Ärzte Zeitung: "Geimpfte Frühchen haben nicht mehr Atmungs- und Herzaussetzer"

"(...) Bedenken wegen kardiorespiratorischer Impfkomplikationen bei Frühgeborenen haben sich nach den Studiendaten nicht bestätigt. Die 191 untersuchten Babys (Geburt vor der 37. Schwangerschaftswoche) wurden nach etwa 60 Lebenstagen je etwa zur Hälfte nicht geimpft oder geimpft, und zwar mit einer Kombivakzine gegen Diphtherie, Tetanus und Pertussis (Pediatrics 121, 2008 1085).
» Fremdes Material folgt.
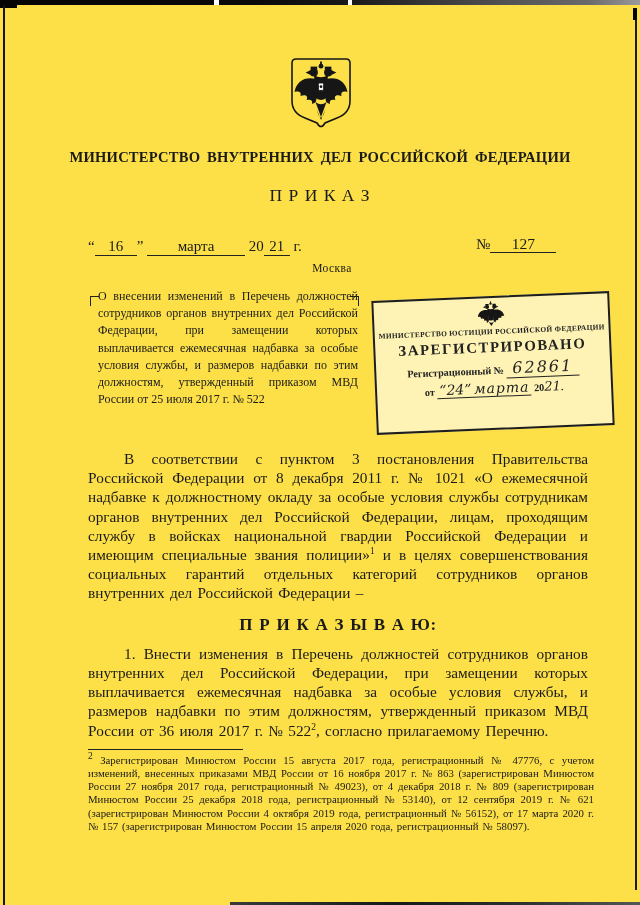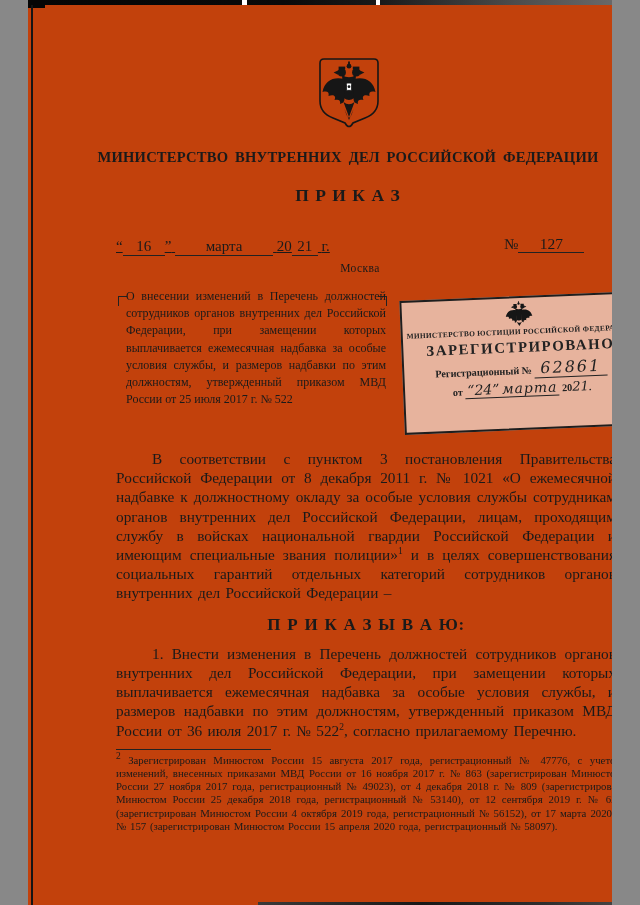--- a/index.html
+++ b/index.html
@@ -5,9 +5,9 @@
   html,body{margin:0;padding:0;background:#888;}
   .page{
     position:relative;
-    width:584px;height:905px;
+    width:640px;height:905px;
     margin:0 auto;
-    background:#c2410c;
+    background:#fde047;
     overflow:hidden;
     font-family:"Liberation Serif","DejaVu Serif",serif;
     color:#1a1a1a;

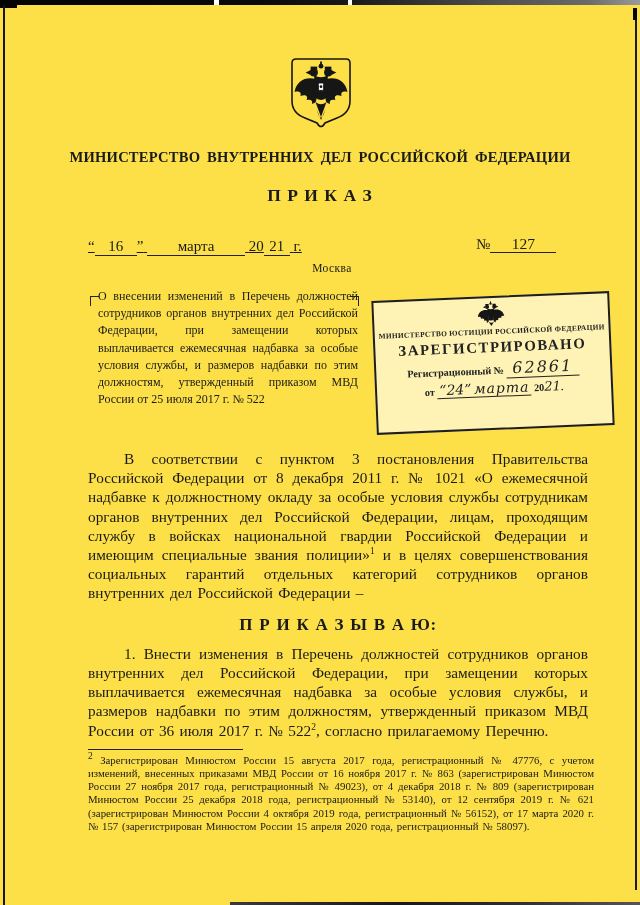--- a/index.html
+++ b/index.html
@@ -28,7 +28,7 @@
   .ministry-title{position:absolute;left:0;top:149px;width:640px;text-align:center;
     font-size:14.6px;font-weight:bold;letter-spacing:.2px;word-spacing:3px;}
   .doc-title{position:absolute;left:0;top:185px;width:640px;text-align:center;
-    font-size:17.5px;font-weight:bold;letter-spacing:1px;}
+    font-size:17.5px;font-weight:normal;letter-spacing:1px;}
   
   .date-left{position:absolute;left:88px;top:238px;font-size:15px;white-space:nowrap;text-decoration:underline;}
   .date-right{position:absolute;left:476px;top:236px;font-size:15px;white-space:nowrap;}

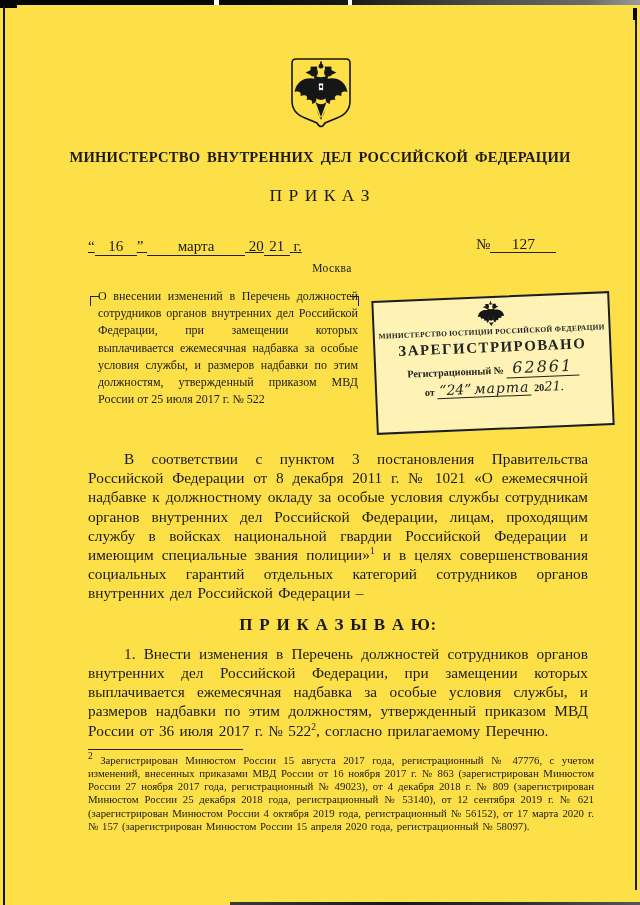--- a/index.html
+++ b/index.html
@@ -30,7 +30,7 @@
   .doc-title{position:absolute;left:0;top:185px;width:640px;text-align:center;
     font-size:17.5px;font-weight:normal;letter-spacing:1px;}
   
-  .date-left{position:absolute;left:88px;top:238px;font-size:15px;white-space:nowrap;text-decoration:underline;}
+  .date-left{position:absolute;left:88px;top:238px;font-size:15px;white-space:nowrap;}
   .date-right{position:absolute;left:476px;top:236px;font-size:15px;white-space:nowrap;}
   .u{display:inline-block;border-bottom:1.2px solid #222;text-align:center;line-height:1.05;}
   .u-day{width:42px;}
Innerhalb von zwei Tagen nach der Impfung waren bei 16 % der Geimpften Apnoen aufgetreten, in der Kontrollgruppe waren es 20 %. Bei den Bradykardie-Episoden waren so gut wie keine Unterschiede zwischen geimpften und Ungeimpften aufgetreten.  - Ärzte Zeitung vom 29. Mai 2008

Originalstudie


Kommentar: Bestellte Studienergebnisse

Warum bekommen die Impfexperten, sobald es um Impfkomplikationen geht, eigentlich keine ordentlich aufgesetzte Studie zustande? Diese Studie ist eher tendenziös als seriös, und zwar aus folgenden Gründen:

  1. Sie wurde nicht doppelblind durchgeführt. Impfungen stellen einen beachtlichen Umsatzfaktor in den Kliniken dar, das Klinikpersonal ist also befangen.
  2. Unter 240 Säuglingen in der Studie gab es 43 Abbrecher. Es gibt keinerlei Hinweis über das Verhältnis Impfgruppe/Kontrollgruppe unter diesen Studienabbrechern.
  3. Die Beobachtungszeit betrug nur 48 Stunden. Impfkomplikationen können jedoch auch in größeren zeitlichen Abständen auftreten.
  4. Es gibt keinen Vergleich der Atmungs- und Herzaussetzer vor und nach der Impfung, obwohl diese Daten erfasst wurden (48 Stunden vorher und nachher)

Wenn man bedenkt, dass die Ärzte Zeitung sich hauptsächlich über Pharmaanzeigen finanziert, ist es jedoch nicht verwunderlich, dass sie diese Studie derart unkritisch bejubelt.